No, regular conditional branches aren't a problem. Yes, they may
mispredict, but outside of a few very rare cases that we handle
specially, that's not an issue.

Why? Because they always mispredict to one or the other side, so the
code flow may be mis-predicted, but it is fairly controlled.

In contrast, an indirect jump can mispredict the target, and branch
_anywhere_, and the attack vectors can poison the BTB (branch target
buffer), so our mitigation for that is that every single indirect
branch isn't predicted at all (using "retpoline").

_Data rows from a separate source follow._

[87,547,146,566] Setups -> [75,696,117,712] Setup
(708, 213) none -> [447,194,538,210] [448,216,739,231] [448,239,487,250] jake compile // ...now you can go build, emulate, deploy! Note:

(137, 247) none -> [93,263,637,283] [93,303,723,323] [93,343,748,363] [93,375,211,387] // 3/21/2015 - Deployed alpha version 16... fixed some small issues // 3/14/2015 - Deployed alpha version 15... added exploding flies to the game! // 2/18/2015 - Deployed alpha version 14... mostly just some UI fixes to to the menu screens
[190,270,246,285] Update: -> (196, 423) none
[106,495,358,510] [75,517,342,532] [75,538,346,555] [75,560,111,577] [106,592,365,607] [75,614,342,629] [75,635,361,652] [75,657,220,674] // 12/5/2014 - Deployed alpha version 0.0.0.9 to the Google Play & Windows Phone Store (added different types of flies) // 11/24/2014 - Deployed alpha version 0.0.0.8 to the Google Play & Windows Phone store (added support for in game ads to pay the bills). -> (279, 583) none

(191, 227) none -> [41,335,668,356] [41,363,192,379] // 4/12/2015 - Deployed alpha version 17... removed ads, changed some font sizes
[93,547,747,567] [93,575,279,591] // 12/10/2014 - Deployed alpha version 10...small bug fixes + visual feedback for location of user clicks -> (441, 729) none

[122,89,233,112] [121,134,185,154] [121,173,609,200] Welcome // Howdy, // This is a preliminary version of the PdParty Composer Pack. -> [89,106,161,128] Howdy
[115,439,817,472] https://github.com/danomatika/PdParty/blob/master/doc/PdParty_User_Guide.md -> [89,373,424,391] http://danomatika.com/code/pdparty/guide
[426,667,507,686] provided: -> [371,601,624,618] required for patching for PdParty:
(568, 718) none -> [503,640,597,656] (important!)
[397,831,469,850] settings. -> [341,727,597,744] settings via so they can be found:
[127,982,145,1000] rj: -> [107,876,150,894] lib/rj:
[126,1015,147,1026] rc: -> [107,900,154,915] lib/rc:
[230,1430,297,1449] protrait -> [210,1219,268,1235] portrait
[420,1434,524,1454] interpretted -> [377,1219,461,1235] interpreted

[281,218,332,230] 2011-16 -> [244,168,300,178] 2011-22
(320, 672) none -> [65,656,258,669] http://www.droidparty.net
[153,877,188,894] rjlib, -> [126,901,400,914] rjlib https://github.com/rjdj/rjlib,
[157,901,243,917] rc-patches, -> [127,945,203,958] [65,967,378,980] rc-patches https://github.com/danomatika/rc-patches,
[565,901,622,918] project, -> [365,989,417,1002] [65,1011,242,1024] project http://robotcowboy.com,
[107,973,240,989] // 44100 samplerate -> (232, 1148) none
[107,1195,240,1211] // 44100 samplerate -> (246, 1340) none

So a conditional branch takes zero cycles when predicted (and most
will predict quite well). And as David Laight pointed out a compiler
can also turn a series of conditional branches into a tree, means that
N conditional branches basically only needs log2(N) conditionals
executed.

In contrast, with retpoline in place, an indirect branch will
basically always take something like 25-30 cycles, because it always
mispredicts.

End result:

 - well-predicted conditional branches are basically free (apart from
code layout issues)

 - even with average prediction, a series of conditional branches has
to be fairly long for it to be worse than an indirect branch

 - only completely unpredictable conditional branches end up basically
losing, and even then you probably need more than one. And while
completely unpredictable conditional branches do exist, they are
pretty rare.

The other side of the coin, of course, is

 - often this is not measurable anyway.

 - code cleanliness is important

 - not everything needs retpolines and the expensive indirect branches.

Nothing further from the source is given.